◆ BRIEF ◆
Retype the entries exactly; omit all pictures.

=== Begin Enclosure ===

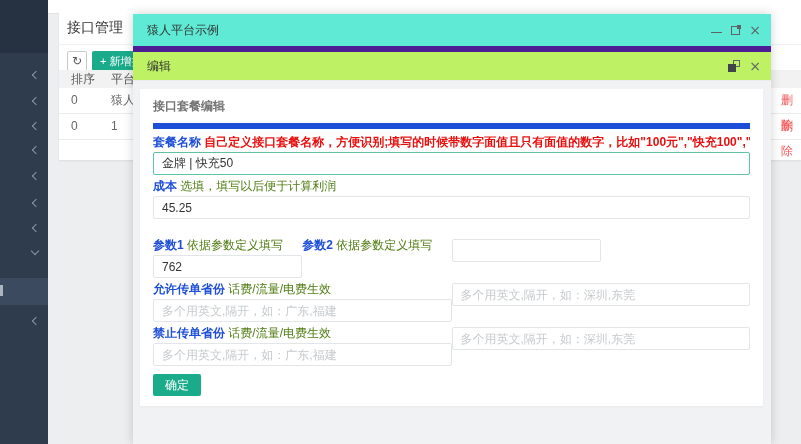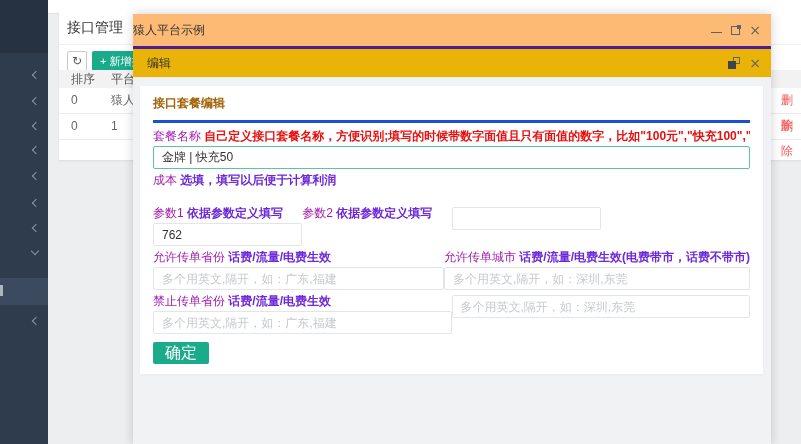--- a/index.html
+++ b/index.html
@@ -37,8 +37,8 @@
   
   .modal{position:absolute;left:133px;top:14px;width:638px;height:430px;background:#f1f2f3;
          box-shadow:0 0 10px rgba(0,0,0,.18);}
-  .m-titlebar{height:32px;line-height:32px;background:#fdba74;border-bottom:3px solid #4c1d95;
-              color:#333;position:relative;}
+  .m-titlebar{height:32px;line-height:32px;background:#5eead4;border-bottom:6px solid #4c1d95;
+              padding-left:14px;color:#333;position:relative;}
   .m-subbar{height:28px;line-height:28px;background:#eab308;border-bottom:1px solid #ececec;
             padding-left:14px;color:#333;position:relative;}
   .m-controls{position:absolute;right:10px;top:0;height:100%;display:flex;align-items:center;gap:9px;}

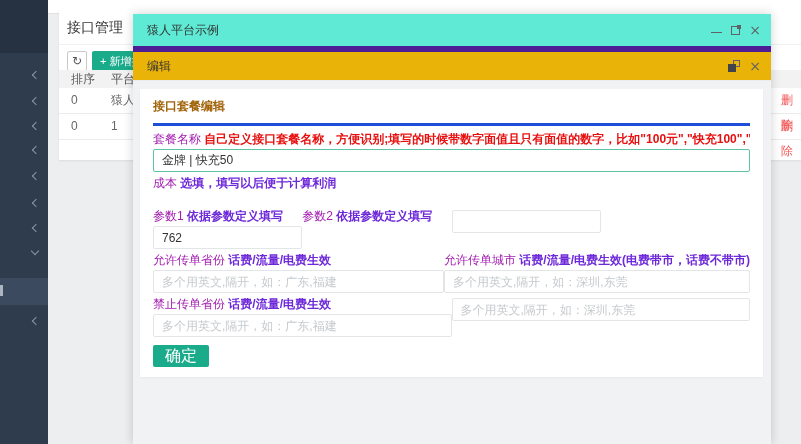--- a/index.html
+++ b/index.html
@@ -39,7 +39,7 @@
          box-shadow:0 0 10px rgba(0,0,0,.18);}
   .m-titlebar{height:32px;line-height:32px;background:#5eead4;border-bottom:6px solid #4c1d95;
               padding-left:14px;color:#333;position:relative;}
-  .m-subbar{height:28px;line-height:28px;background:#eab308;border-bottom:1px solid #ececec;
+  .m-subbar{height:28px;line-height:28px;background:#bef264;border-bottom:1px solid #ececec;
             padding-left:14px;color:#333;position:relative;}
   .m-controls{position:absolute;right:10px;top:0;height:100%;display:flex;align-items:center;gap:9px;}
   .ic-min{width:11px;height:1px;background:#5f6368;margin-top:4px;}

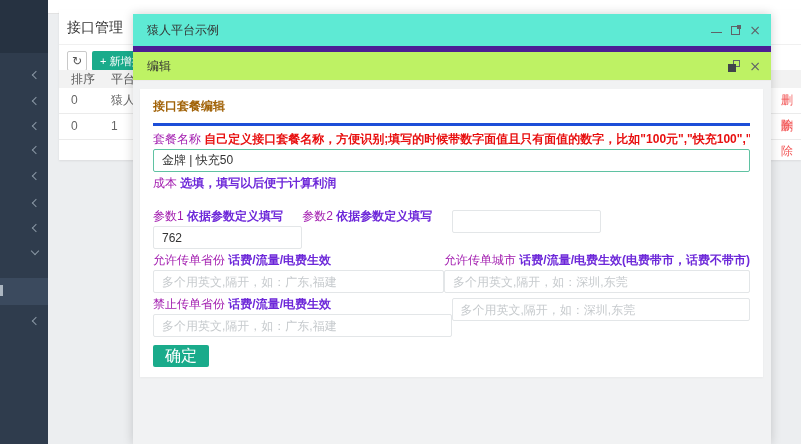--- a/index.html
+++ b/index.html
@@ -52,7 +52,7 @@
 
   .form-card{position:absolute;left:7px;top:8px;width:623px;background:#fff;box-sizing:border-box;
              padding:4px 13px 10px 13px;box-shadow:0 1px 2px rgba(0,0,0,.04);}
-  .section-title{font-weight:bold;color:#a16207;padding:5px 0 8px 0;border-bottom:3px solid #1d4ed8;margin-bottom:7px;}
+  .section-title{font-weight:bold;color:#737373;padding:5px 0 8px 0;border-bottom:6px solid #1d4ed8;margin-bottom:7px;}
   .f-label{line-height:13px;margin-bottom:3px;white-space:nowrap;overflow:hidden;}
   .f-label b{color:#a21caf;font-weight:normal;}
   .f-label .hint{color:#6d28d9;font-weight:bold;}

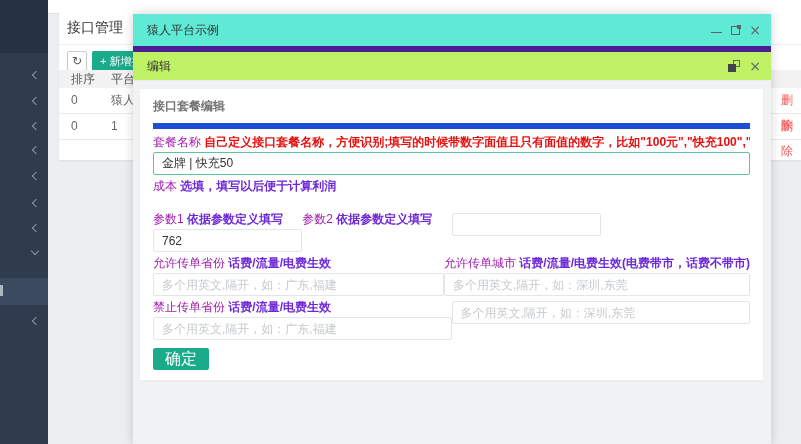--- a/index.html
+++ b/index.html
@@ -54,7 +54,7 @@
              padding:4px 13px 10px 13px;box-shadow:0 1px 2px rgba(0,0,0,.04);}
   .section-title{font-weight:bold;color:#737373;padding:5px 0 8px 0;border-bottom:6px solid #1d4ed8;margin-bottom:7px;}
   .f-label{line-height:13px;margin-bottom:3px;white-space:nowrap;overflow:hidden;}
-  .f-label b{color:#a21caf;font-weight:normal;}
+  .f-label b{color:#1d4ed8;font-weight:bold;}
   .f-label .hint{color:#6d28d9;font-weight:bold;}
   .f-label .hint-red{color:#e80f0f;font-weight:bold;}
   .f-input{display:block;width:100%;height:23px;box-sizing:border-box;border:1px solid #e3e6e8;border-radius:2px;

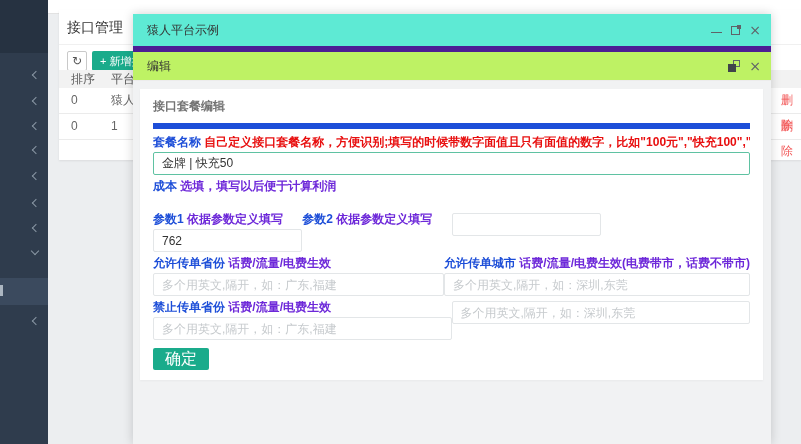--- a/index.html
+++ b/index.html
@@ -55,7 +55,7 @@
   .section-title{font-weight:bold;color:#737373;padding:5px 0 8px 0;border-bottom:6px solid #1d4ed8;margin-bottom:7px;}
   .f-label{line-height:13px;margin-bottom:3px;white-space:nowrap;overflow:hidden;}
   .f-label b{color:#1d4ed8;font-weight:bold;}
-  .f-label .hint{color:#6d28d9;font-weight:bold;}
+  .f-label .hint{color:#4d7c0f;font-weight:normal;}
   .f-label .hint-red{color:#e80f0f;font-weight:bold;}
   .f-input{display:block;width:100%;height:23px;box-sizing:border-box;border:1px solid #e3e6e8;border-radius:2px;
            padding:0 8px;font-size:12px;color:#333;background:#fff;margin-bottom:5px;outline:none;

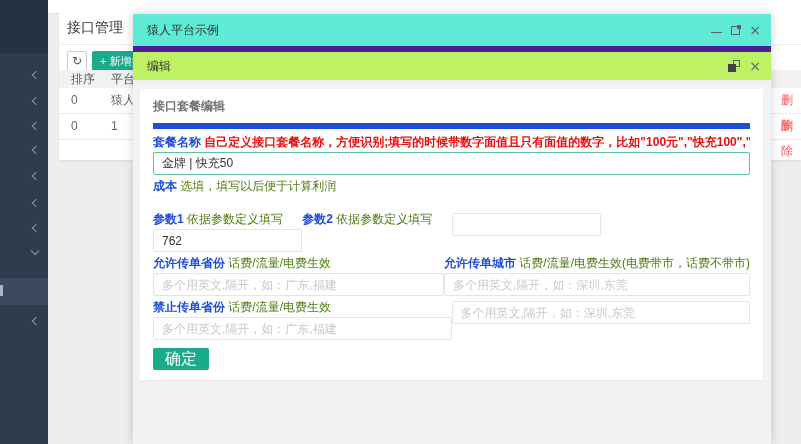--- a/index.html
+++ b/index.html
@@ -167,6 +167,7 @@
           <b>成本</b>
           <span class="hint">选填，填写以后便于计算利润</span>
         </div>
+        <input class="f-input" value="45.25" style="">
 
         <div class="grid4">
           <div>

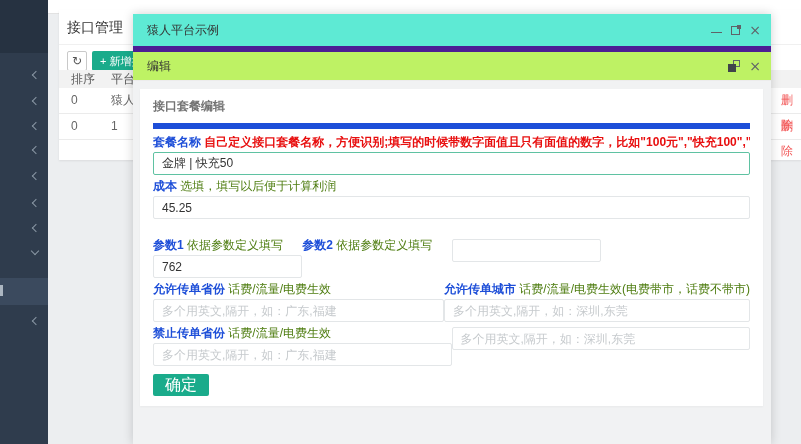--- a/index.html
+++ b/index.html
@@ -197,10 +197,6 @@
             <input class="f-input" placeholder="多个用英文,隔开，如：广东,福建" style="">
           </div>
           <div>
-            <div class="f-label">
-              <b>允许传单城市</b>
-              <span class="hint">话费/流量/电费生效(电费带市，话费不带市)</span>
-            </div>
             <input class="f-input" placeholder="多个用英文,隔开，如：深圳,东莞" style="">
           </div>
         </div>

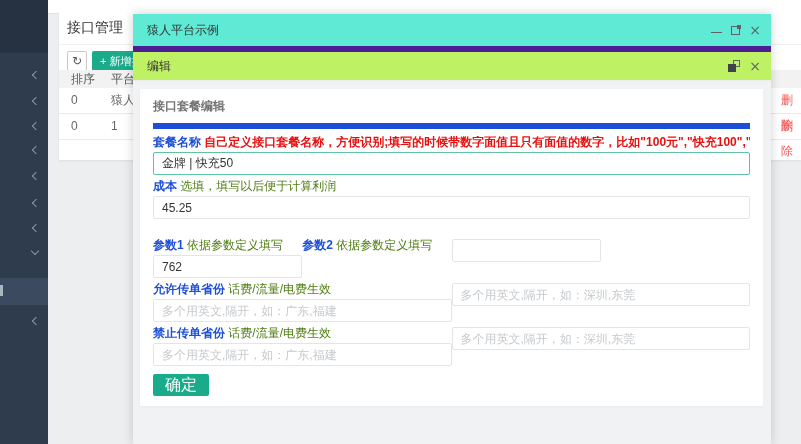--- a/index.html
+++ b/index.html
@@ -65,7 +65,7 @@
   .grid4{display:grid;grid-template-columns:repeat(4,1fr);column-gap:0;margin-top:20px;}
   .grid2{display:grid;grid-template-columns:repeat(2,1fr);}
   .btn-submit{display:inline-block;margin-top:3px;height:22px;line-height:22px;padding:0 12px;background:#1aab8b;
-              color:#fff;border:none;border-radius:2px;font-size:16px;
+              color:#fff;border:none;border-radius:2px;font-size:12px;
               font-family:"Liberation Sans","DejaVu Sans",sans-serif;}
 </style>
 </head>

=== End Enclosure ===

◆ EXERCISE ANSWER ◆
--- a/index.html
+++ b/index.html
@@ -37,8 +37,8 @@
   
   .modal{position:absolute;left:133px;top:14px;width:638px;height:430px;background:#f1f2f3;
          box-shadow:0 0 10px rgba(0,0,0,.18);}
-  .m-titlebar{height:32px;line-height:32px;background:#fdba74;border-bottom:3px solid #4c1d95;
-              color:#333;position:relative;}
+  .m-titlebar{height:32px;line-height:32px;background:#5eead4;border-bottom:6px solid #4c1d95;
+              padding-left:14px;color:#333;position:relative;}
   .m-subbar{height:28px;line-height:28px;background:#eab308;border-bottom:1px solid #ececec;
             padding-left:14px;color:#333;position:relative;}
   .m-controls{position:absolute;right:10px;top:0;height:100%;display:flex;align-items:center;gap:9px;}

--- a/index.html
+++ b/index.html
@@ -39,7 +39,7 @@
          box-shadow:0 0 10px rgba(0,0,0,.18);}
   .m-titlebar{height:32px;line-height:32px;background:#5eead4;border-bottom:6px solid #4c1d95;
               padding-left:14px;color:#333;position:relative;}
-  .m-subbar{height:28px;line-height:28px;background:#eab308;border-bottom:1px solid #ececec;
+  .m-subbar{height:28px;line-height:28px;background:#bef264;border-bottom:1px solid #ececec;
             padding-left:14px;color:#333;position:relative;}
   .m-controls{position:absolute;right:10px;top:0;height:100%;display:flex;align-items:center;gap:9px;}
   .ic-min{width:11px;height:1px;background:#5f6368;margin-top:4px;}

--- a/index.html
+++ b/index.html
@@ -52,7 +52,7 @@
 
   .form-card{position:absolute;left:7px;top:8px;width:623px;background:#fff;box-sizing:border-box;
              padding:4px 13px 10px 13px;box-shadow:0 1px 2px rgba(0,0,0,.04);}
-  .section-title{font-weight:bold;color:#a16207;padding:5px 0 8px 0;border-bottom:3px solid #1d4ed8;margin-bottom:7px;}
+  .section-title{font-weight:bold;color:#737373;padding:5px 0 8px 0;border-bottom:6px solid #1d4ed8;margin-bottom:7px;}
   .f-label{line-height:13px;margin-bottom:3px;white-space:nowrap;overflow:hidden;}
   .f-label b{color:#a21caf;font-weight:normal;}
   .f-label .hint{color:#6d28d9;font-weight:bold;}

--- a/index.html
+++ b/index.html
@@ -54,7 +54,7 @@
              padding:4px 13px 10px 13px;box-shadow:0 1px 2px rgba(0,0,0,.04);}
   .section-title{font-weight:bold;color:#737373;padding:5px 0 8px 0;border-bottom:6px solid #1d4ed8;margin-bottom:7px;}
   .f-label{line-height:13px;margin-bottom:3px;white-space:nowrap;overflow:hidden;}
-  .f-label b{color:#a21caf;font-weight:normal;}
+  .f-label b{color:#1d4ed8;font-weight:bold;}
   .f-label .hint{color:#6d28d9;font-weight:bold;}
   .f-label .hint-red{color:#e80f0f;font-weight:bold;}
   .f-input{display:block;width:100%;height:23px;box-sizing:border-box;border:1px solid #e3e6e8;border-radius:2px;

--- a/index.html
+++ b/index.html
@@ -55,7 +55,7 @@
   .section-title{font-weight:bold;color:#737373;padding:5px 0 8px 0;border-bottom:6px solid #1d4ed8;margin-bottom:7px;}
   .f-label{line-height:13px;margin-bottom:3px;white-space:nowrap;overflow:hidden;}
   .f-label b{color:#1d4ed8;font-weight:bold;}
-  .f-label .hint{color:#6d28d9;font-weight:bold;}
+  .f-label .hint{color:#4d7c0f;font-weight:normal;}
   .f-label .hint-red{color:#e80f0f;font-weight:bold;}
   .f-input{display:block;width:100%;height:23px;box-sizing:border-box;border:1px solid #e3e6e8;border-radius:2px;
            padding:0 8px;font-size:12px;color:#333;background:#fff;margin-bottom:5px;outline:none;

--- a/index.html
+++ b/index.html
@@ -167,6 +167,7 @@
           <b>成本</b>
           <span class="hint">选填，填写以后便于计算利润</span>
         </div>
+        <input class="f-input" value="45.25" style="">
 
         <div class="grid4">
           <div>

--- a/index.html
+++ b/index.html
@@ -197,10 +197,6 @@
             <input class="f-input" placeholder="多个用英文,隔开，如：广东,福建" style="">
           </div>
           <div>
-            <div class="f-label">
-              <b>允许传单城市</b>
-              <span class="hint">话费/流量/电费生效(电费带市，话费不带市)</span>
-            </div>
             <input class="f-input" placeholder="多个用英文,隔开，如：深圳,东莞" style="">
           </div>
         </div>

--- a/index.html
+++ b/index.html
@@ -65,7 +65,7 @@
   .grid4{display:grid;grid-template-columns:repeat(4,1fr);column-gap:0;margin-top:20px;}
   .grid2{display:grid;grid-template-columns:repeat(2,1fr);}
   .btn-submit{display:inline-block;margin-top:3px;height:22px;line-height:22px;padding:0 12px;background:#1aab8b;
-              color:#fff;border:none;border-radius:2px;font-size:16px;
+              color:#fff;border:none;border-radius:2px;font-size:12px;
               font-family:"Liberation Sans","DejaVu Sans",sans-serif;}
 </style>
 </head>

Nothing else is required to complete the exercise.